After 9/11, Mitty began to wonder about the children who would be left behind by today’s wars.
Bonnie Carroll, who is a military widow and founder of Tragedy Assistance Program for Survivors (TAPS) helped create community through her growing non-profit organization for these families. Children, parents, extended family all had a place to talk about their shared military loss.
“I mentored a child who had lost her father in Iraq and was overcome by how articulate these children could be about the deaths of their active duty parent. There were several Vietnam era Gold Star Children who were reaching out as well, it was their intent to make sure this generation of Gold Star Children would not be forgotten,” Mitty said. “With the support of so many people, I went back to several military survivor conferences and began to interview widows, widowers and Gold Star Children from two generations of war.”
According to Ami Neiberger-Miller, a case manager at TAPS, there are 4,742 Gold Star Children from Operations Enduring Freedom (Afghanistan) and Iraqi Freedom (Iraq). But, Miller states that figure is low because it only counts those children whose parents died in theater. The number does not include those parents who died as a result of accidents or suicide. The death of a parent impacts the life of a child forever.
Eight years ago, Mitty began another film journey. To tell the story of today’s Gold Star Children.
Mitty has produced a new, hour-long documentary film, “Gold Star Children: Two Generations Sharing Loss and Healing,” and takes an intimate look at American children who’ve lost a parent to war across two generations.
The documentary is told through the eyes of a nine-year-old-girl whose father was killed in Iraq.
Gold Star Children is a 501c3 not-for-profit to help raise awareness about our children of the fallen. The film is available starting Veteran’s Day for digital download at www.goldstarchildren.org.
At noon on Veteran’s Day, there will be a free showing at the Women in Military Service for America (WIMSA) Theater at Arlington National Cemetery.
The Pentagon Channel will also broadcast “Gold Star Children” at 8 p.m. Monday, Nov. 11. On Nov. 14, the film will be shown at the U.S. Naval Academy during a private showing. The film follows the parallel journeys of two generations of grieving children – recent war orphans who’ve lost parents serving in Iraq, Afghanistan, Bosnia and here at home, with the now adult children who lost parents serving in Vietnam.
“Gold Star Children” weaves stories together showing the similarities and the differences between children of these two generations, and more importantly, shows they can help each other heal when they come together.
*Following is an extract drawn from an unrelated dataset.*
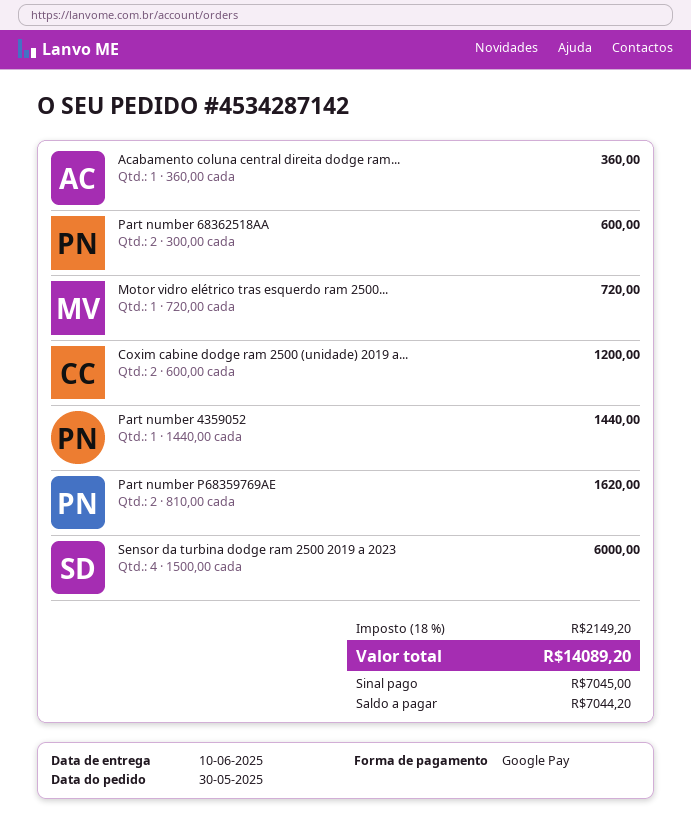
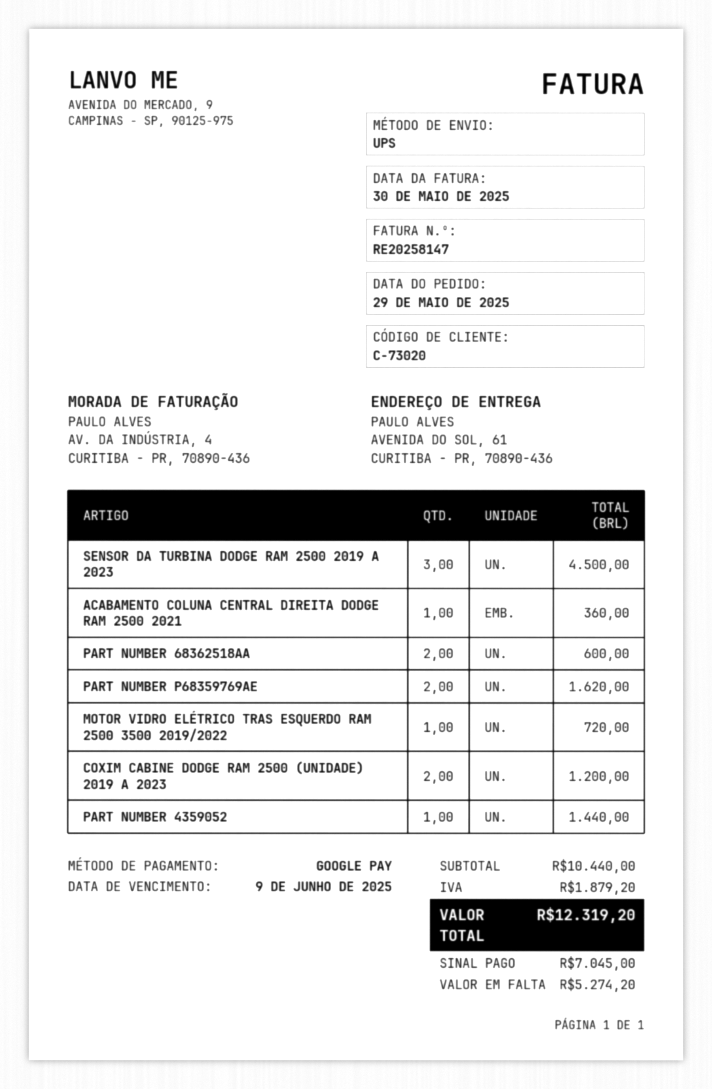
order date: 2025-05-30 -> 2025-05-29
Sensor da turbina dodge ram 2500 2019 a 2023: 4 for 6000.00 -> 3 for 4500.00
tax: 2149.20 -> 1879.20
total: 14089.20 -> 12319.20
balance: 7044.20 -> 5274.20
For each child in the film, there are hundreds whose stories remain untold, but reflect the same tragedy and heartache. Yet, like the children in the film, they are resilient and strong, growing up to epitomize the very best of America’s spirit of public service and coming together after tragedy. These families understand the heart of America in a way that few others do.
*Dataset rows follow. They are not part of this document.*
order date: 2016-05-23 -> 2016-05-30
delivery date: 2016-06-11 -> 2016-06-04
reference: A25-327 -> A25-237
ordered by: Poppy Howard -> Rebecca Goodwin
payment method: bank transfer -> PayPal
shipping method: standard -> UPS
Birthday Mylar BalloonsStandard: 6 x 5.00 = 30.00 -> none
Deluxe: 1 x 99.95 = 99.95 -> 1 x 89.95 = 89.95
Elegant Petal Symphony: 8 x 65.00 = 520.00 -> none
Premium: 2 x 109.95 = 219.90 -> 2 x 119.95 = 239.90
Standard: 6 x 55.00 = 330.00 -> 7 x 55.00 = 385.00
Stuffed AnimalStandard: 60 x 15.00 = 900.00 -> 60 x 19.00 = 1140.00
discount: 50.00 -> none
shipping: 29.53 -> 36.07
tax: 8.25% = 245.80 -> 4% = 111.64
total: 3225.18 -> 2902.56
They are the faces of war on the home front and their inspiring stories of growth and love after going through trauma and living with loss, now has voice.
Capt. William A. Griffis III was a 1964 graduate of the U.S. Naval Academy. He was on his second tour of duty when he was killed … just hours before Mitty was born. He never knew he had a second daughter.
“My whole goal is to have people today ask themselves ‘what is it that I can do to help’ Gold Star Children,” Mitty said.